**Exercise input:**
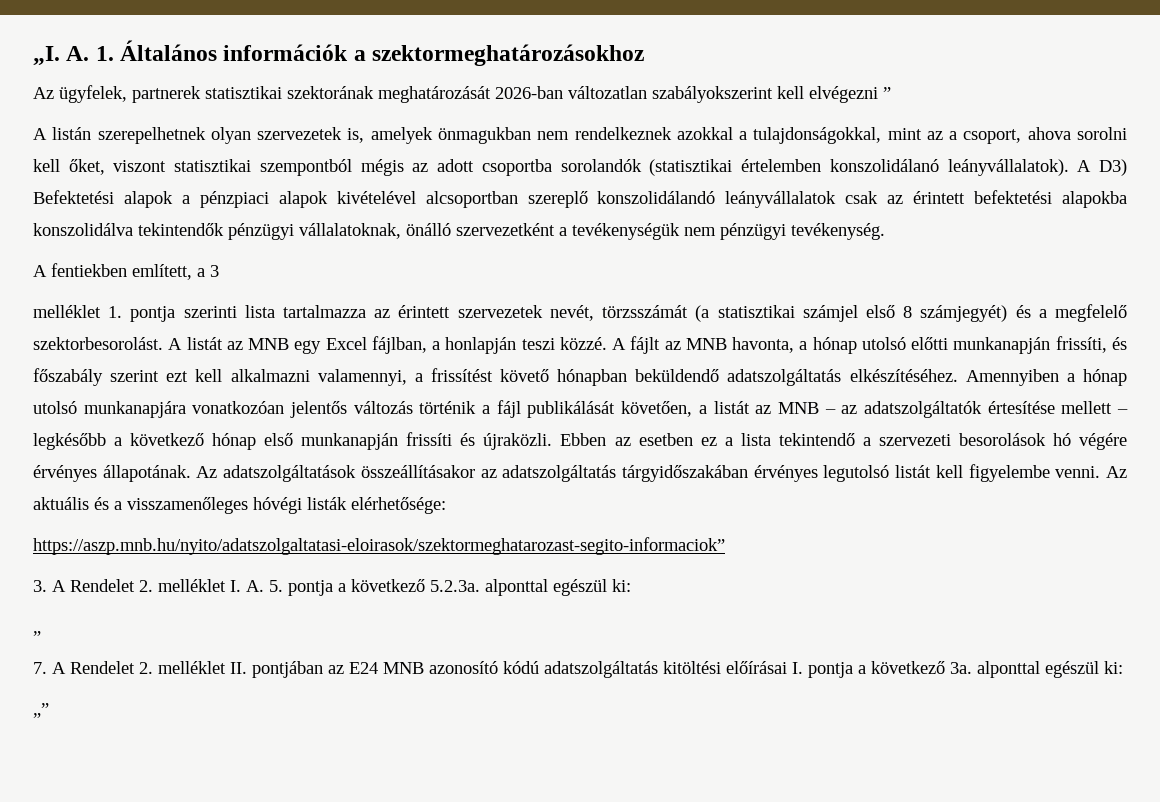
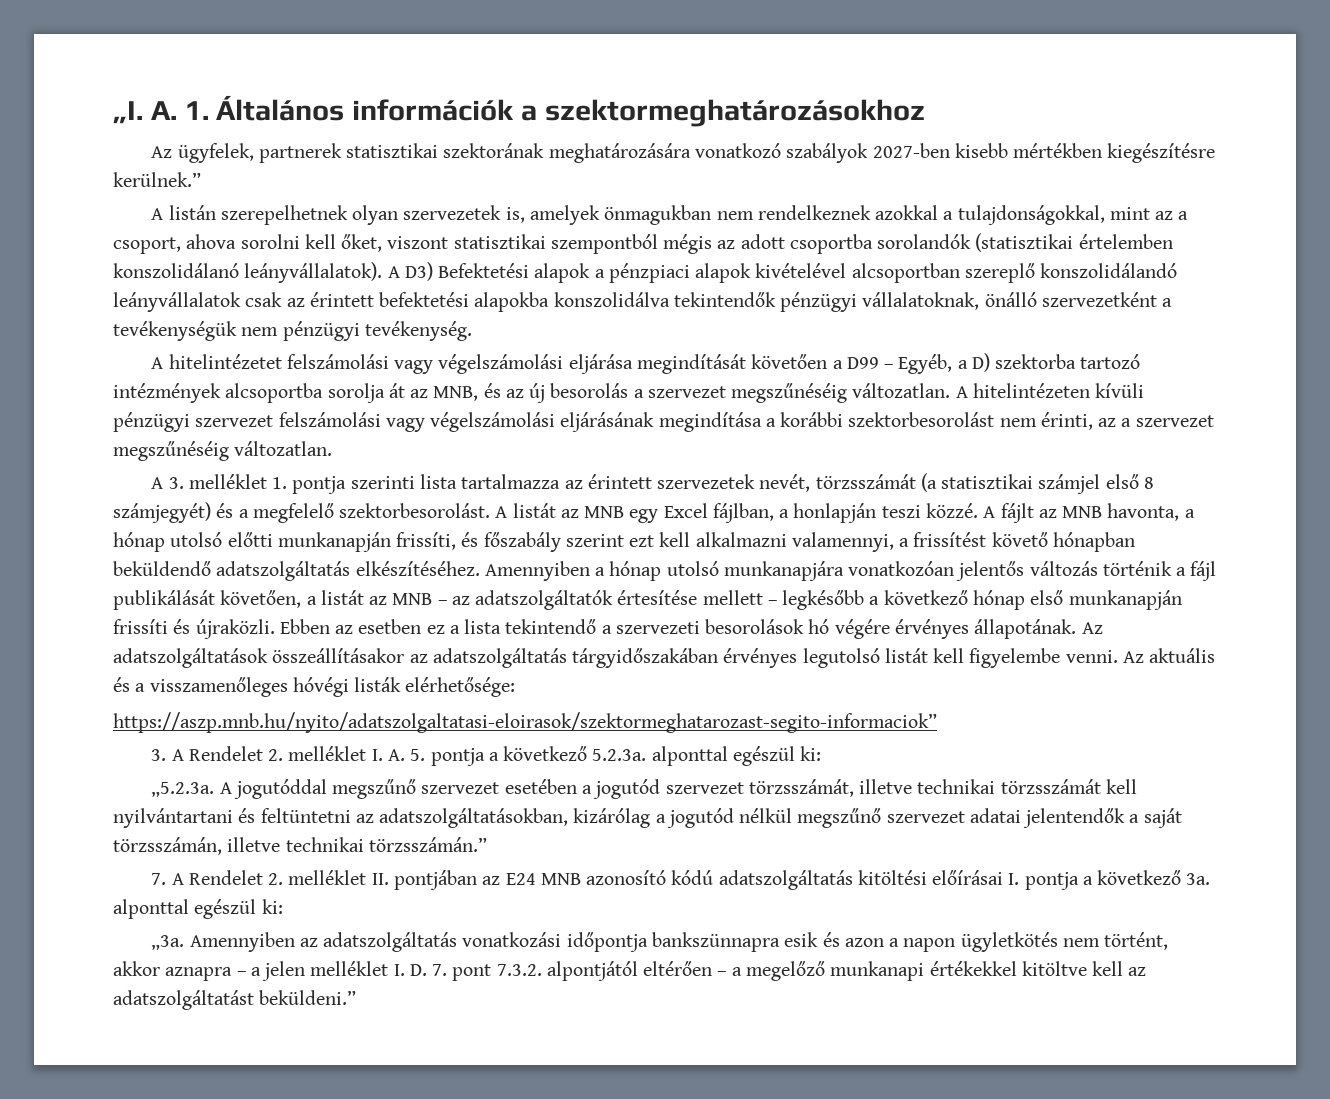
- Az ügyfelek, partnerek statisztikai szektorának meghatározását 2026-ban változatlan szabályokszerint kell elvégezni ”
+ Az ügyfelek, partnerek statisztikai szektorának meghatározására vonatkozó szabályok 2027-ben kisebb mértékben kiegészítésre kerülnek.”
- A fentiekben említett, a 3
- melléklet 1. pontja szerinti lista tartalmazza az érintett szervezetek nevét, törzsszámát (a statisztikai számjel első 8 számjegyét) és a megfelelő szektorbesorolást.
+ A hitelintézetet felszámolási vagy végelszámolási eljárása megindítását követően a D99 – Egyéb, a D) szektorba tartozó intézmények alcsoportba sorolja át az MNB, és az új besorolás a szervezet megszűnéséig változatlan. A hitelintézeten kívüli pénzügyi szervezet felszámolási vagy végelszámolási eljárásának megindítása a korábbi szektorbesorolást nem érinti, az a szervezet megszűnéséig változatlan.
+ A 3. melléklet 1. pontja szerinti lista tartalmazza az érintett szervezetek nevét, törzsszámát (a statisztikai számjel első 8 számjegyét) és a megfelelő szektorbesorolást.
- „
+ „5.2.3a. A jogutóddal megszűnő szervezet esetében a jogutód szervezet törzsszámát, illetve technikai törzsszámát kell nyilvántartani és feltüntetni az adatszolgáltatásokban, kizárólag a jogutód nélkül megszűnő szervezet adatai jelentendők a saját törzsszámán, illetve technikai törzsszámán.”
- „”
+ „3a. Amennyiben az adatszolgáltatás vonatkozási időpontja bankszünnapra esik és azon a napon ügyletkötés nem történt, akkor aznapra – a jelen melléklet I. D. 7. pont 7.3.2. alpontjától eltérően – a megelőző munkanapi értékekkel kitöltve kell az adatszolgáltatást beküldeni.”

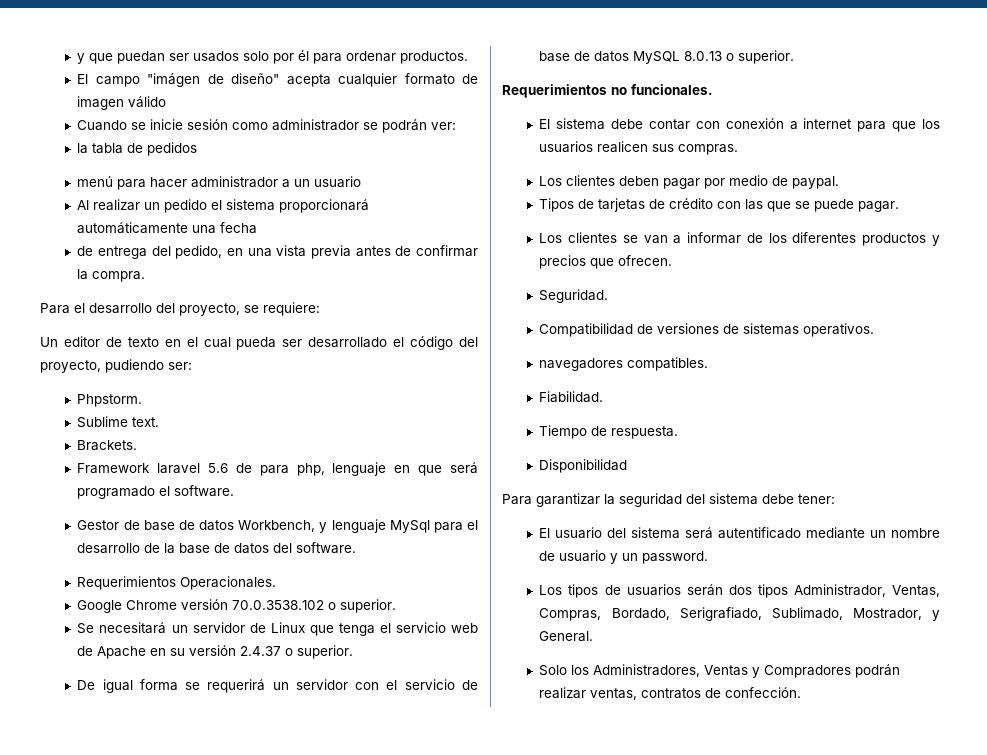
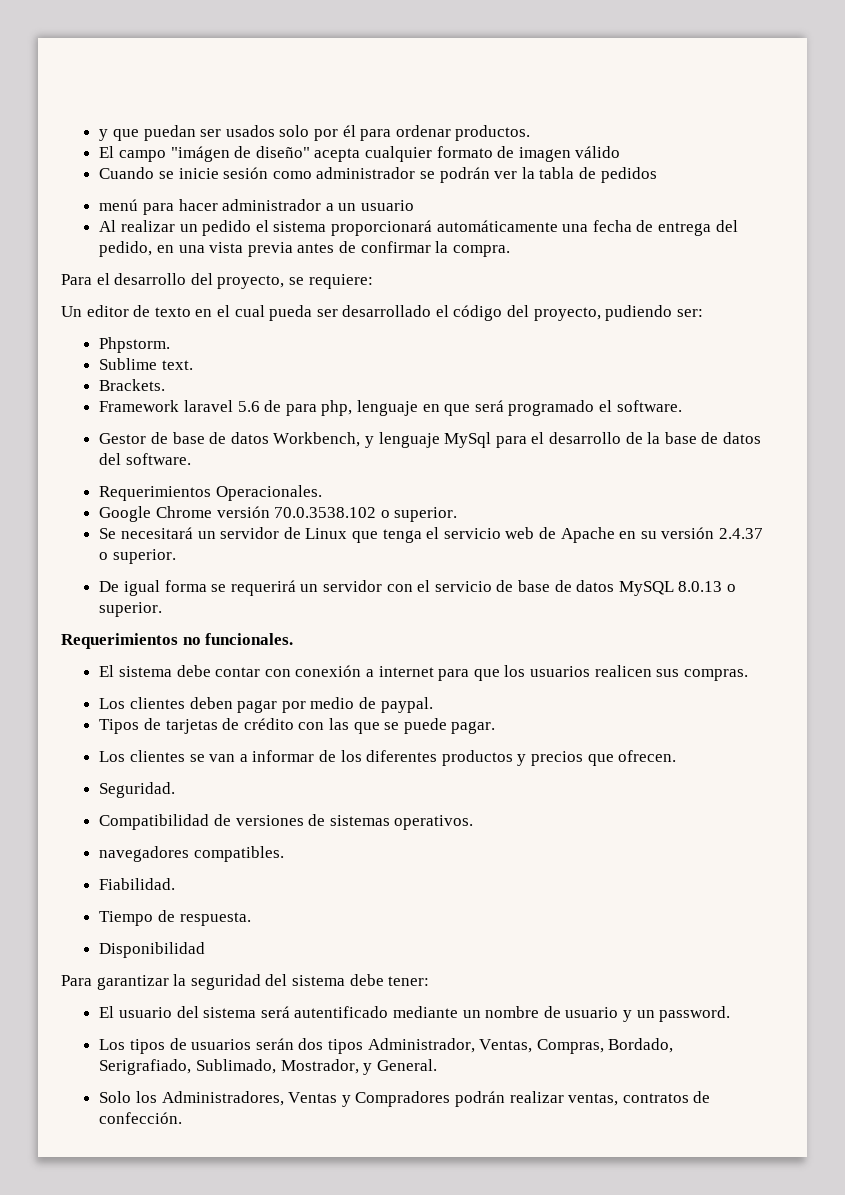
- Cuando se inicie sesión como administrador se podrán ver:
- la tabla de pedidos
+ Cuando se inicie sesión como administrador se podrán ver la tabla de pedidos
- Al realizar un pedido el sistema proporcionará automáticamente una fecha
- de entrega del pedido, en una vista previa antes de confirmar la compra.
+ Al realizar un pedido el sistema proporcionará automáticamente una fecha de entrega del pedido, en una vista previa antes de confirmar la compra.

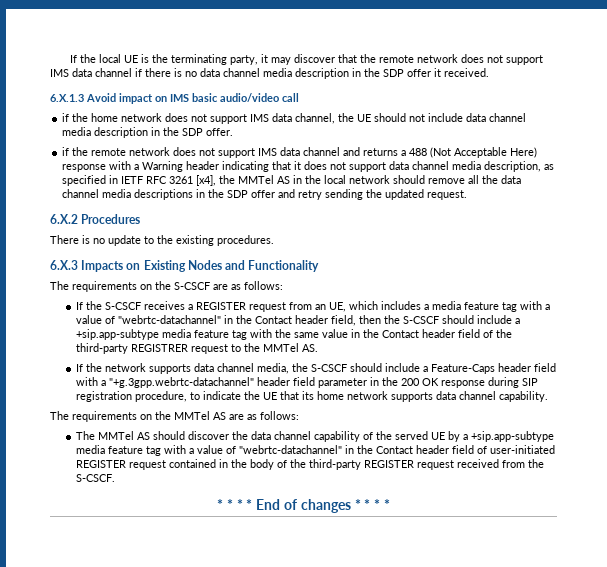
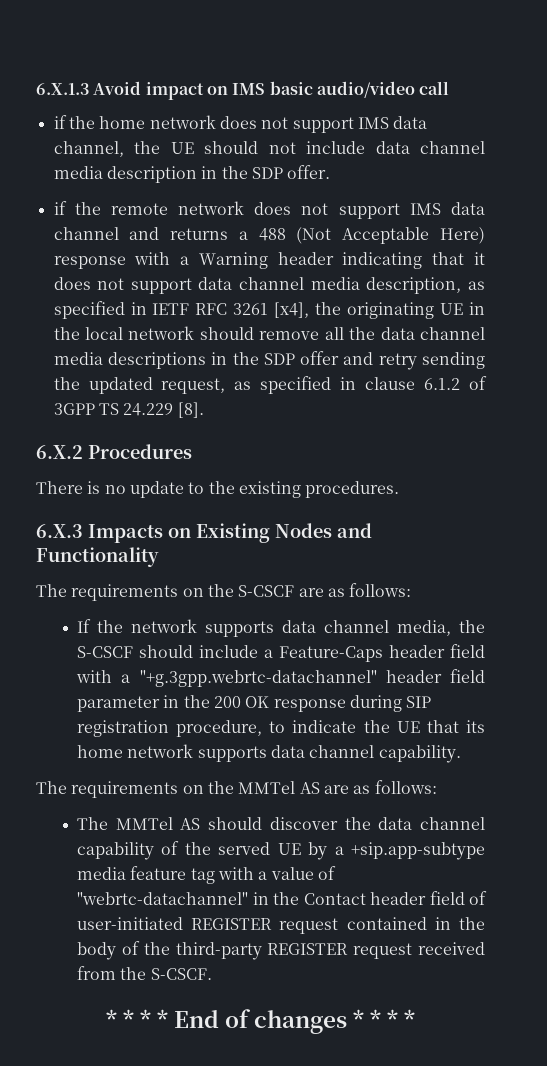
- If the local UE is the terminating party, it may discover that the remote network does not support IMS data channel if there is no data channel media description in the SDP offer it received.
- if the remote network does not support IMS data channel and returns a 488 (Not Acceptable Here) response with a Warning header indicating that it does not support data channel media description, as specified in IETF RFC 3261 [x4], the MMTel AS in the local network should remove all the data channel media descriptions in the SDP offer and retry sending the updated request.
+ if the remote network does not support IMS data channel and returns a 488 (Not Acceptable Here) response with a Warning header indicating that it does not support data channel media description, as specified in IETF RFC 3261 [x4], the originating UE in the local network should remove all the data channel media descriptions in the SDP offer and retry sending the updated request, as specified in clause 6.1.2 of 3GPP TS 24.229 [8].
- If the S-CSCF receives a REGISTER request from an UE, which includes a media feature tag with a value of "webrtc-datachannel" in the Contact header field, then the S-CSCF should include a +sip.app-subtype media feature tag with the same value in the Contact header field of the third-party REGISTRER request to the MMTel AS.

**Problem requirements:**
Please report every line in the entries above that holds the string "remote".

**Written answer:**
- If the local UE is the terminating party, it may discover that the remote network does not support IMS data channel if there is no data channel media description in the SDP offer it received.
- if the remote network does not support IMS data channel and returns a 488 (Not Acceptable Here) response with a Warning header indicating that it does not support data channel media description, as specified in IETF RFC 3261 [x4], the MMTel AS in the local network should remove all the data channel media descriptions in the SDP offer and retry sending the updated request.
+ if the remote network does not support IMS data channel and returns a 488 (Not Acceptable Here) response with a Warning header indicating that it does not support data channel media description, as specified in IETF RFC 3261 [x4], the originating UE in the local network should remove all the data channel media descriptions in the SDP offer and retry sending the updated request, as specified in clause 6.1.2 of 3GPP TS 24.229 [8].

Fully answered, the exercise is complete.